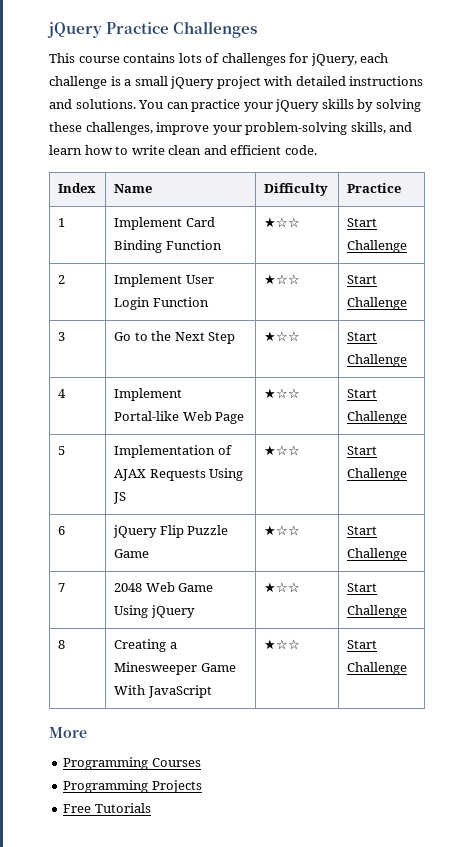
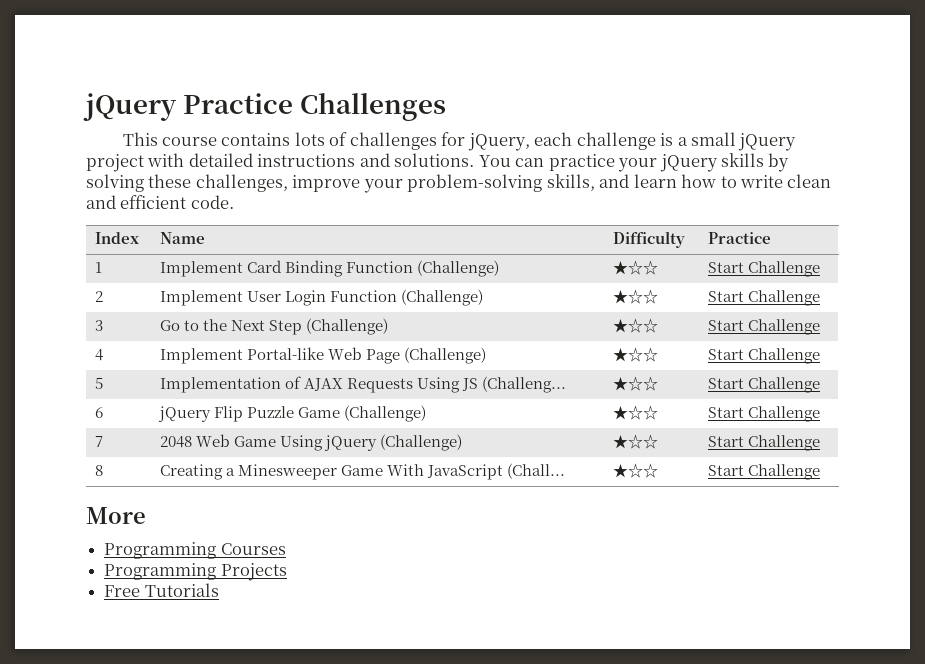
- 1 | Implement Card Binding Function | ★☆☆ | Start Challenge
+ 1 | Implement Card Binding Function (Challenge) | ★☆☆ | Start Challenge
- 2 | Implement User Login Function | ★☆☆ | Start Challenge
+ 2 | Implement User Login Function (Challenge) | ★☆☆ | Start Challenge
- 3 | Go to the Next Step | ★☆☆ | Start Challenge
+ 3 | Go to the Next Step (Challenge) | ★☆☆ | Start Challenge
- 4 | Implement Portal-like Web Page | ★☆☆ | Start Challenge
+ 4 | Implement Portal-like Web Page (Challenge) | ★☆☆ | Start Challenge
- 5 | Implementation of AJAX Requests Using JS | ★☆☆ | Start Challenge
+ 5 | Implementation of AJAX Requests Using JS (Challeng... | ★☆☆ | Start Challenge
- 6 | jQuery Flip Puzzle Game | ★☆☆ | Start Challenge
+ 6 | jQuery Flip Puzzle Game (Challenge) | ★☆☆ | Start Challenge
- 7 | 2048 Web Game Using jQuery | ★☆☆ | Start Challenge
+ 7 | 2048 Web Game Using jQuery (Challenge) | ★☆☆ | Start Challenge
- 8 | Creating a Minesweeper Game With JavaScript | ★☆☆ | Start Challenge
+ 8 | Creating a Minesweeper Game With JavaScript (Chall... | ★☆☆ | Start Challenge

----

Problem requirements:
Whatever else the listing above holds, retype exactly only the lines from the one containing "(Challeng... | ★☆☆ | Start Challenge" to the one containing "- 7 | 2048 Web", both ends kept.

Reply to the exercise:
+ 5 | Implementation of AJAX Requests Using JS (Challeng... | ★☆☆ | Start Challenge
- 6 | jQuery Flip Puzzle Game | ★☆☆ | Start Challenge
+ 6 | jQuery Flip Puzzle Game (Challenge) | ★☆☆ | Start Challenge
- 7 | 2048 Web Game Using jQuery | ★☆☆ | Start Challenge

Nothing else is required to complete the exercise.